Changeable hawk-eagle (Nisaetus cirrhatus). Photo by Rhett Butler.

  • Law enforcers in the Indonesian port city of Makassar are trying to keep up with wildlife traffickers who are increasingly using the internet to connect with buyers.
  • Officers have tried infiltrating online networks of traders and considered working with the police’s cybercrimes unit to trace phone numbers.
  • The government conservation agency has also started hosting a weekly radio program to spread awareness about the laws around protected plants and animals.

MAKASSAR, Indonesia — “Hi, This is Kamaruddin calling in, just parking my car.”

“Great, go ahead and share your experience with this broadcast’s theme with the Natural Resources Conservation Agency.”

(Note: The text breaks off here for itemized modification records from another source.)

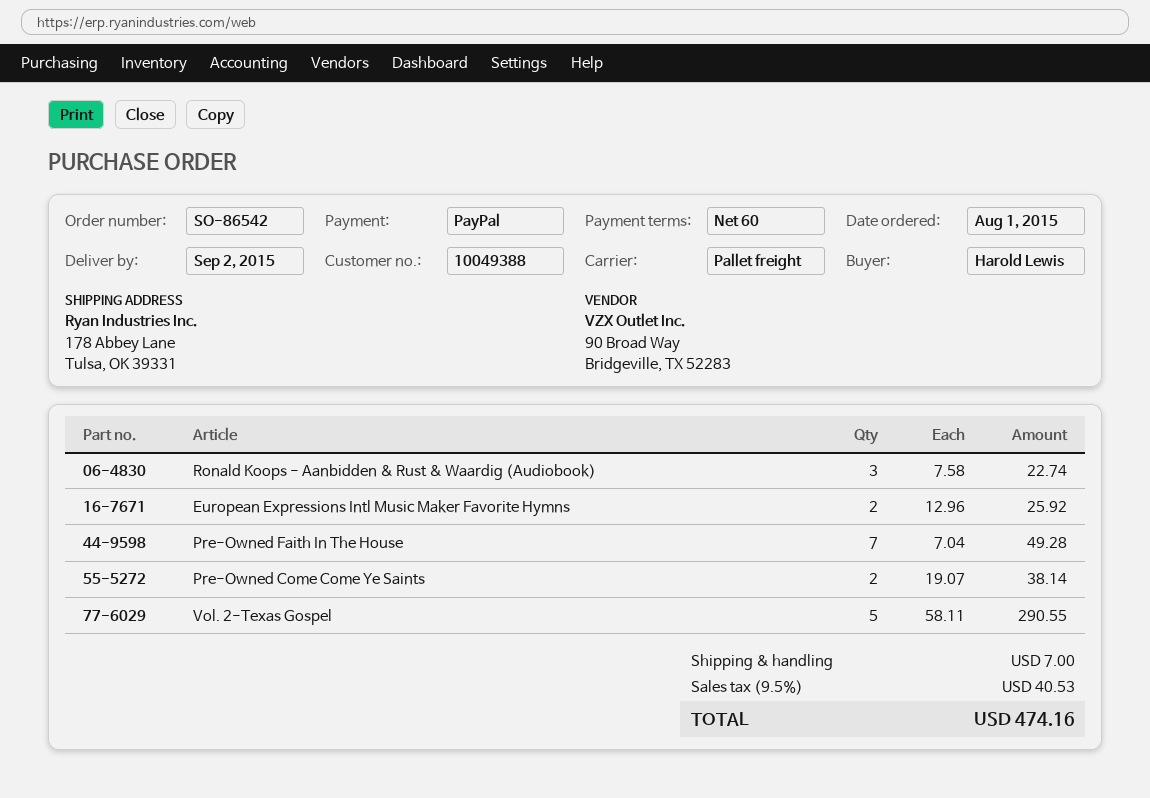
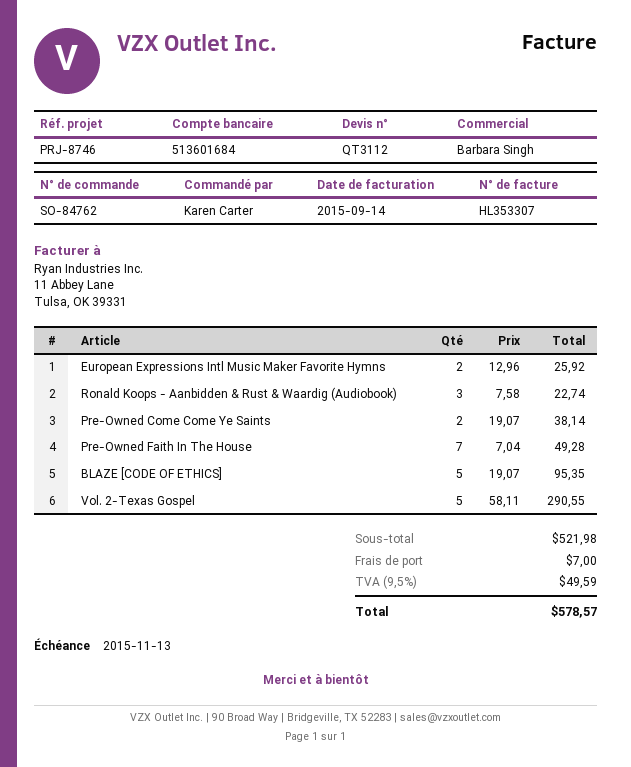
order number: SO-86542 -> SO-84762
ordered by: Harold Lewis -> Karen Carter
BLAZE [CODE OF ETHICS]: none -> 5 x 19.07 = 95.35
tax: 9.5% = 40.53 -> 9.5% = 49.59
total: 474.16 -> 578.57

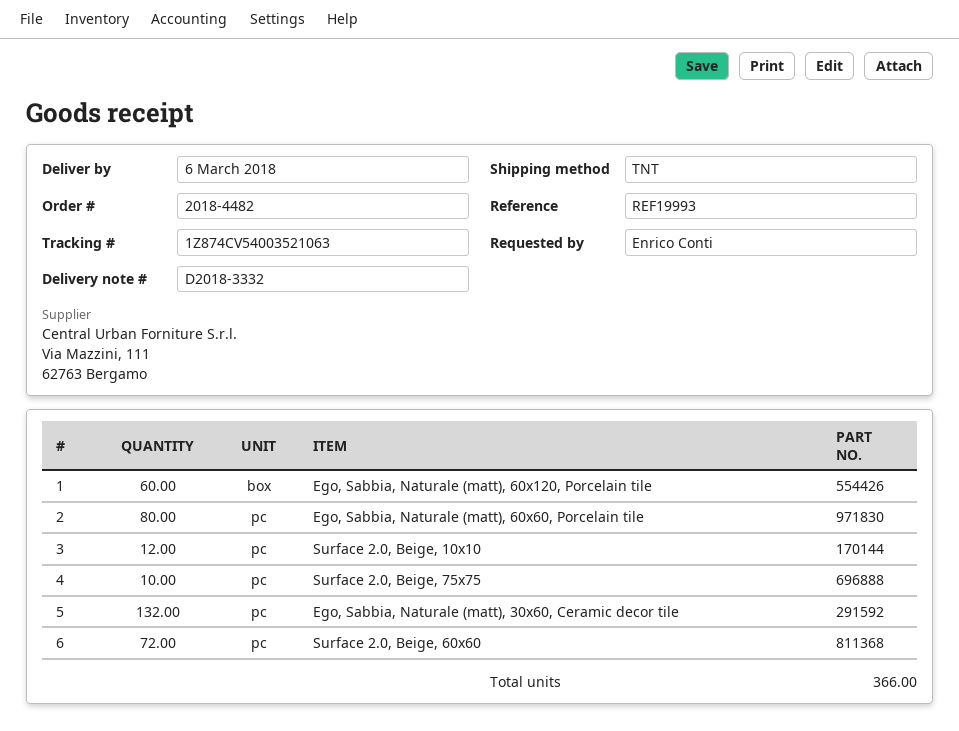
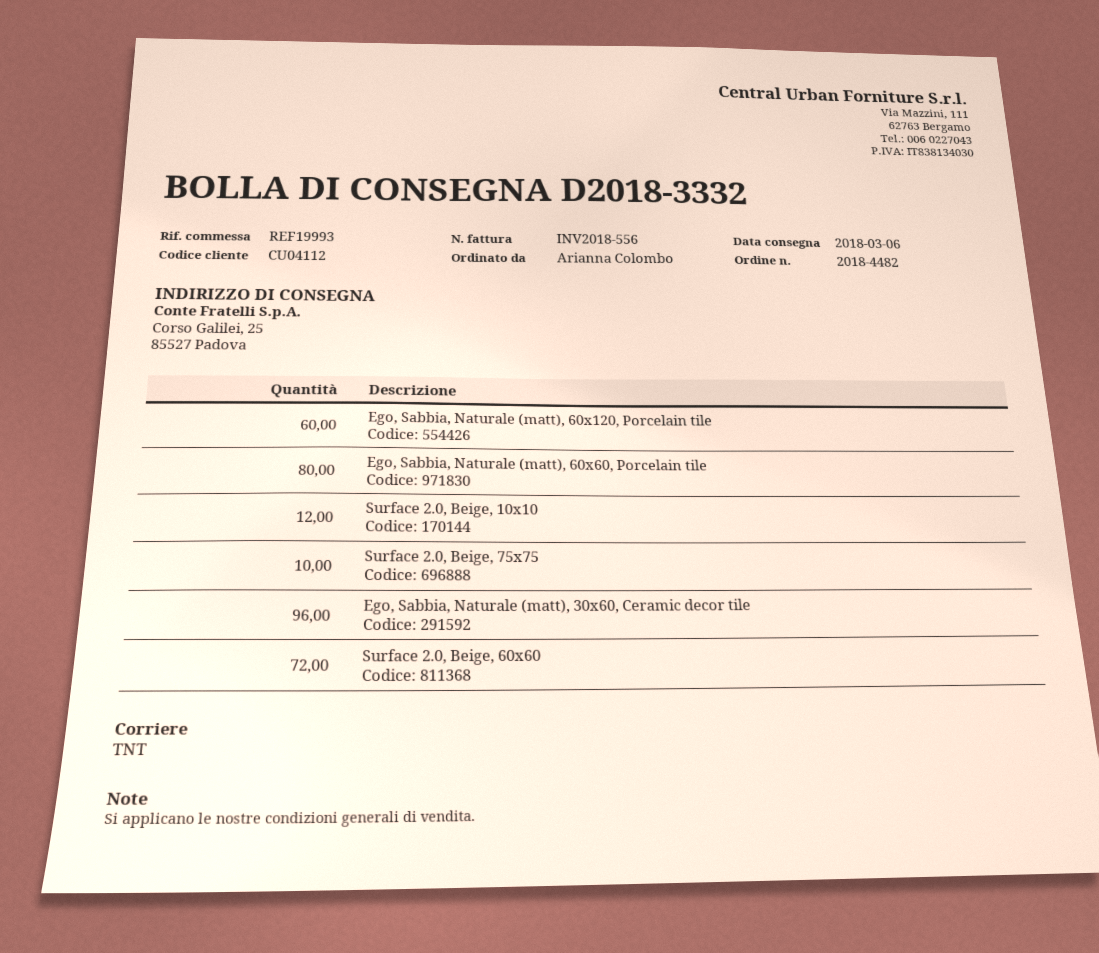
ordered by: Enrico Conti -> Arianna Colombo
Ego, Sabbia, Naturale (matt), 30x60, Ceramic decor tile: 132 -> 96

“Thanks. So, I have a cockatoo and a hawk-eagle and I’m just learning they’re protected species. I bought them online and now if I want to give them up, how do I do that?”

Thomas Nifinluri, the head of the conservation agency’s branch in Indonesia’s South Sulawesi province, recalls the radio program from early December with an uneasy laugh. This new weekly radio hour hosted by the agency, known as the BKSDA, has shown him just how difficult it is to maintain any control over the wildlife trade, especially in protected birds.

Thomas already has his hands full. Makassar, the provincial capital, is home to both the largest wildlife market and largest port in eastern Indonesia, and it’s where officers fromthe BKSDA say almost all smuggled bird shipments from the islands of Sulawesi, Maluku and Papua pass through.

On top of that, hunters, trappers and forest clearance further inland threaten the province’s dozens of endemic and protected species.

“Makassar is like the portal from the east to the west of Indonesia, especially for birds,” says Andi Faisal Alwi of Burung Indonesia, the local affiliate of BirdLife International, which helps the BKSDA rehabilitate and release birds confiscated from traffickers. In November, the agency confiscated 74 birds on a ship from Maluku at Makassar’s port and returned the 63 remaining alive to their habitat.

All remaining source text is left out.